Clients also have the flexibility of progressively loading views as data becomes available. We already do this regularly with profile photos. It is almost unheard of to have a profile screen that doesn’t show you information about a person until their profile pic has loaded. Instead we show what we have and display the image when it’s available. We can do the same thing with our api responses, especially if the information at the top of the screen loads first (and it often does because the data is simpler). In this case, the data that is still be loaded is likely “below the fold” and not visible until the user scrolls anyway.

Finally, not all data is equal. In a modern client side app, you can (and should) cache api responses for quicker viewing, even if it’s just in memory. When a user lands on a page, if there is data already in the cache, you can show that again, and either asynchronously request a more up to date version or just avoid another request entirely if it hasn’t been very long since the cached version was loaded. But, some data isn’t updated as frequently as other data. Or it might be shared between pages. General site wide information that is needed to render a profile page only needs to be loaded the first time you visit a profile. Then on other profile pages you can just re-use what you already have cached. Or, you might have some data that changes frequently and you want to load that every time the user views a profile, but things like name and address are likely to remain the same for a while.
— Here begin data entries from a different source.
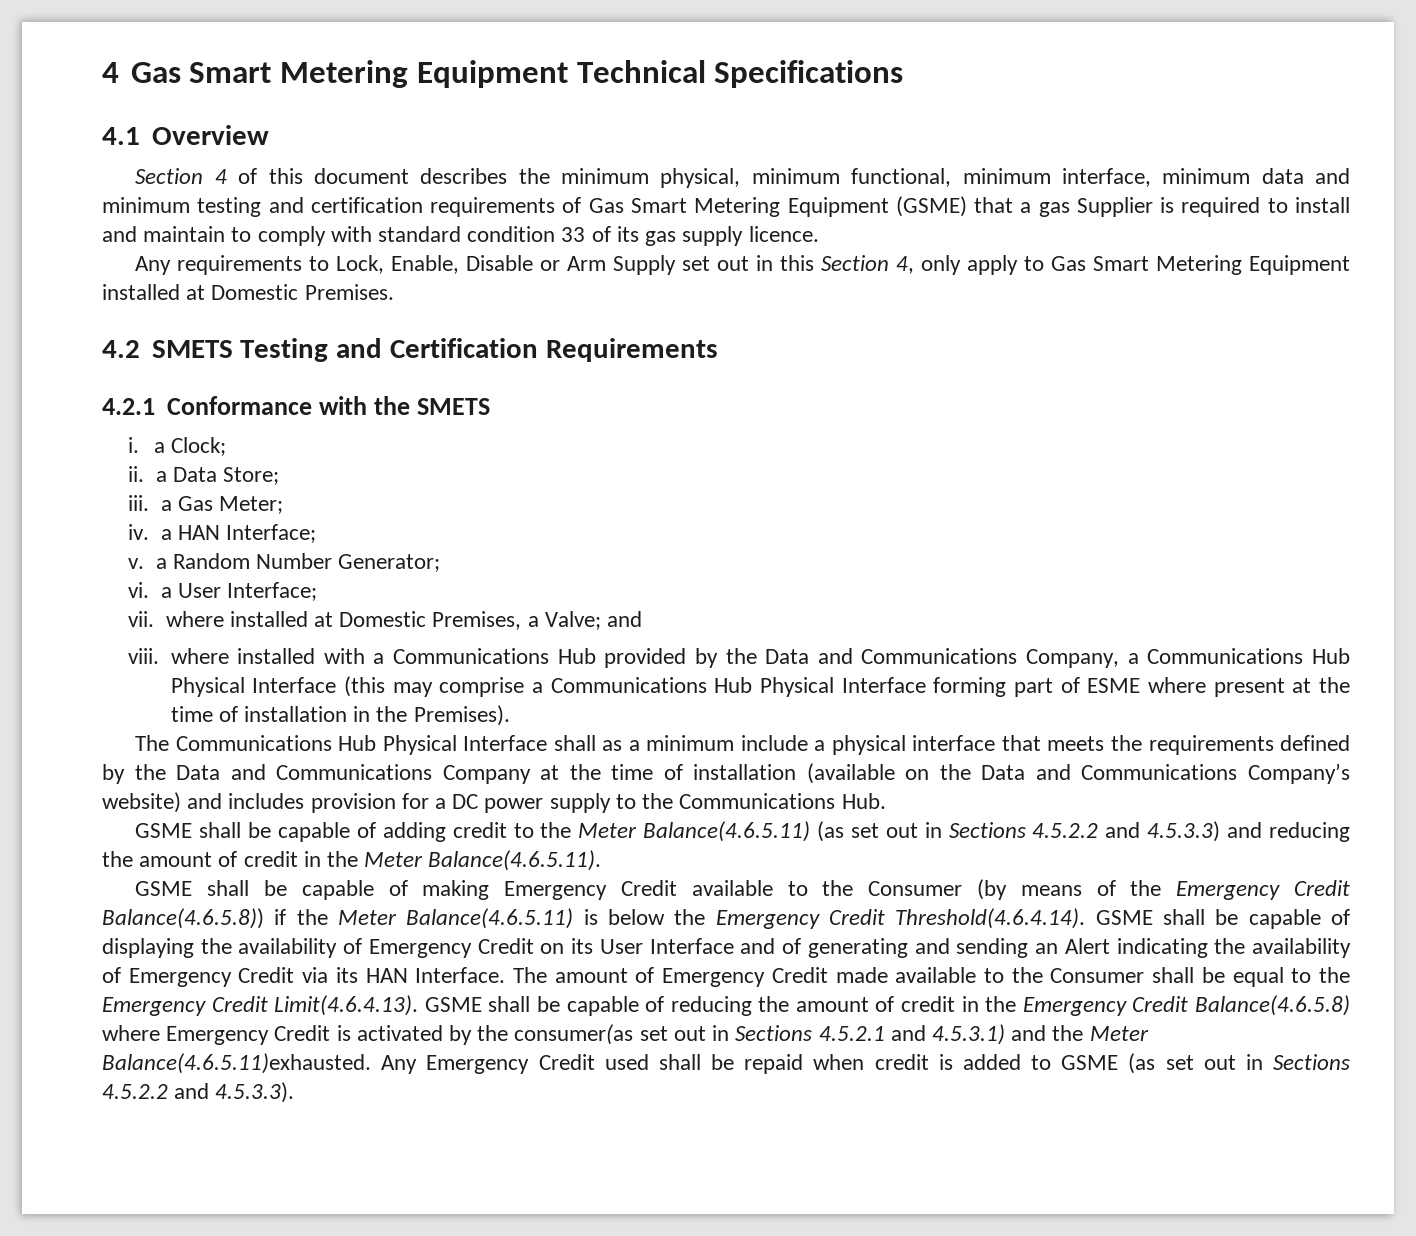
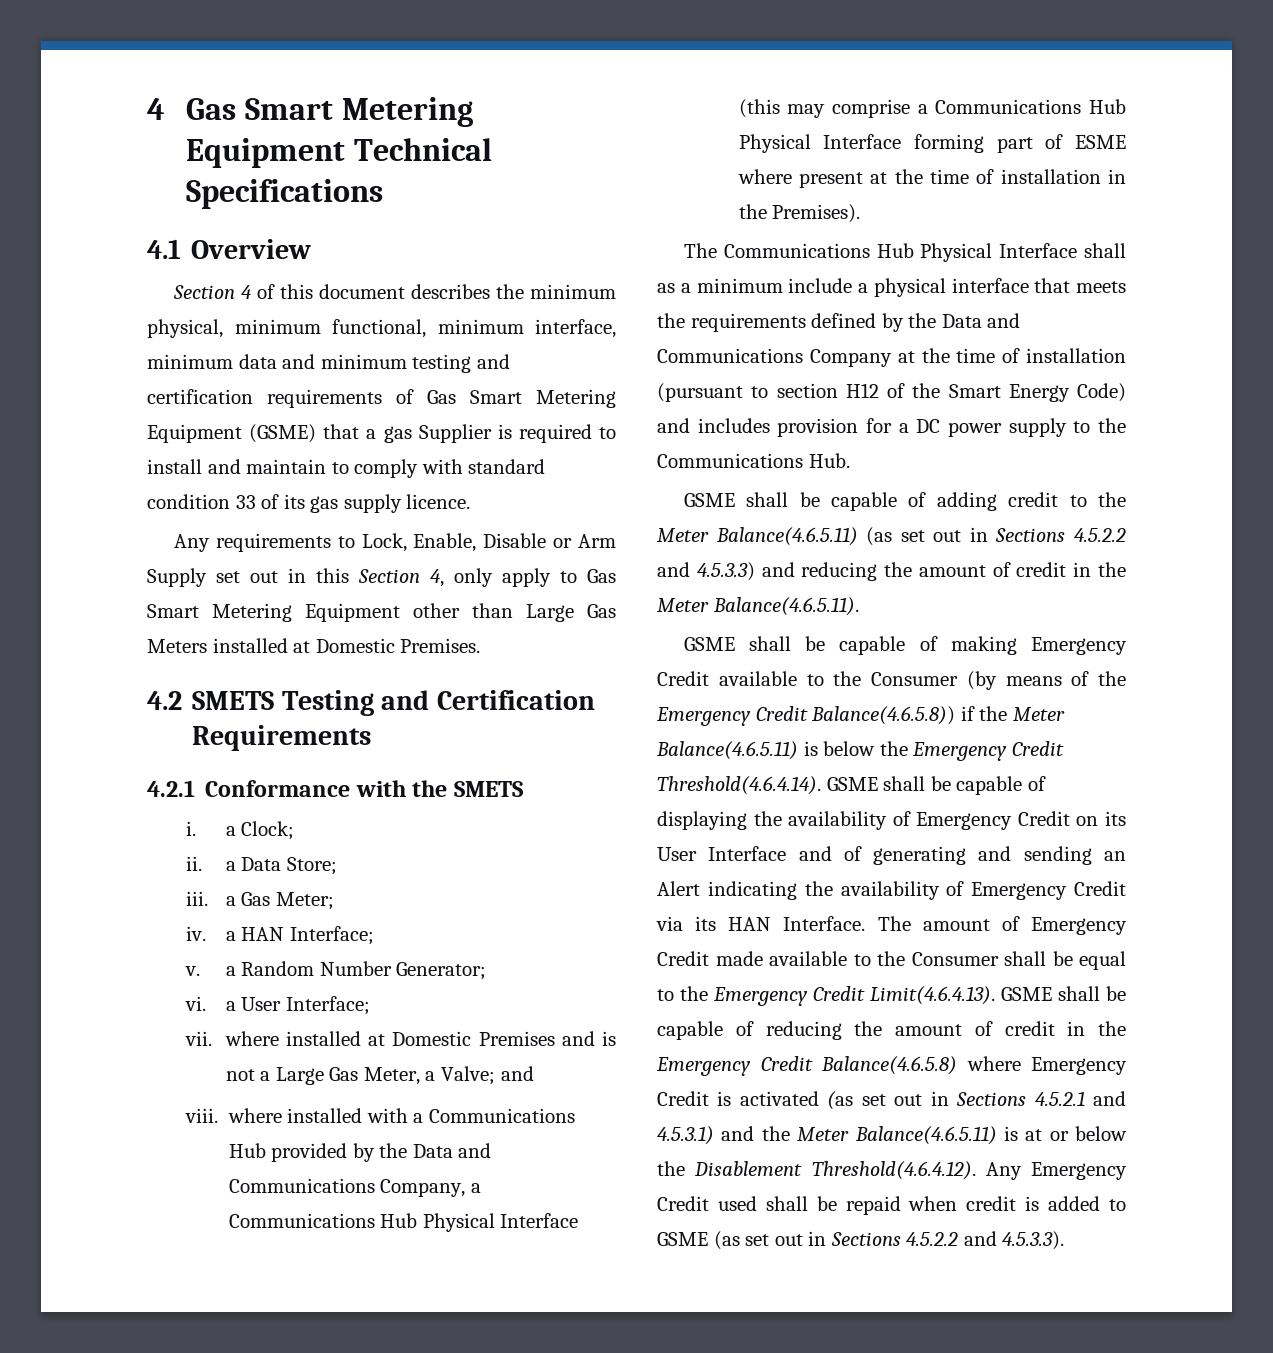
- Any requirements to Lock, Enable, Disable or Arm Supply set out in this Section 4, only apply to Gas Smart Metering Equipment installed at Domestic Premises.
+ Any requirements to Lock, Enable, Disable or Arm Supply set out in this Section 4, only apply to Gas Smart Metering Equipment other than Large Gas Meters installed at Domestic Premises.
- vii. where installed at Domestic Premises, a Valve; and
+ vii. where installed at Domestic Premises and is not a Large Gas Meter, a Valve; and
- The Communications Hub Physical Interface shall as a minimum include a physical interface that meets the requirements defined by the Data and Communications Company at the time of installation (available on the Data and Communications Company’s website) and includes provision for a DC power supply to the Communications Hub.
+ The Communications Hub Physical Interface shall as a minimum include a physical interface that meets the requirements defined by the Data and Communications Company at the time of installation (pursuant to section H12 of the Smart Energy Code) and includes provision for a DC power supply to the Communications Hub.
- The amount of Emergency Credit made available to the Consumer shall be equal to the Emergency Credit Limit(4.6.4.13). GSME shall be capable of reducing the amount of credit in the Emergency Credit Balance(4.6.5.8) where Emergency Credit is activated by the consumer(as set out in Sections 4.5.2.1 and 4.5.3.1) and the Meter Balance(4.6.5.11)exhausted. Any Emergency Credit used shall be repaid when credit is added to GSME (as set out in Sections 4.5.2.2 and 4.5.3.3).
+ The amount of Emergency Credit made available to the Consumer shall be equal to the Emergency Credit Limit(4.6.4.13). GSME shall be capable of reducing the amount of credit in the Emergency Credit Balance(4.6.5.8) where Emergency Credit is activated (as set out in Sections 4.5.2.1 and 4.5.3.1) and the Meter Balance(4.6.5.11) is at or below the Disablement Threshold(4.6.4.12). Any Emergency Credit used shall be repaid when credit is added to GSME (as set out in Sections 4.5.2.2 and 4.5.3.3).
When to avoid separate endpoints

Of course, it’s not always a great idea to break everything up.

If a request is dependent on another request, it’s best to combine them. For instance, if you really needed to know the last meeting for each of a users groups, if it wasn’t included in the list of groups you would need to first request the list of groups and then independently look up each groups last meeting after that requests loads.

If it can be combined into a single SQL satement (or equivalent), you’re probably better off just including it. Most db servers are still using a serial protocol just like HTTP/1.1 was, but more importantly can optimized combined queries better than they can individual ones.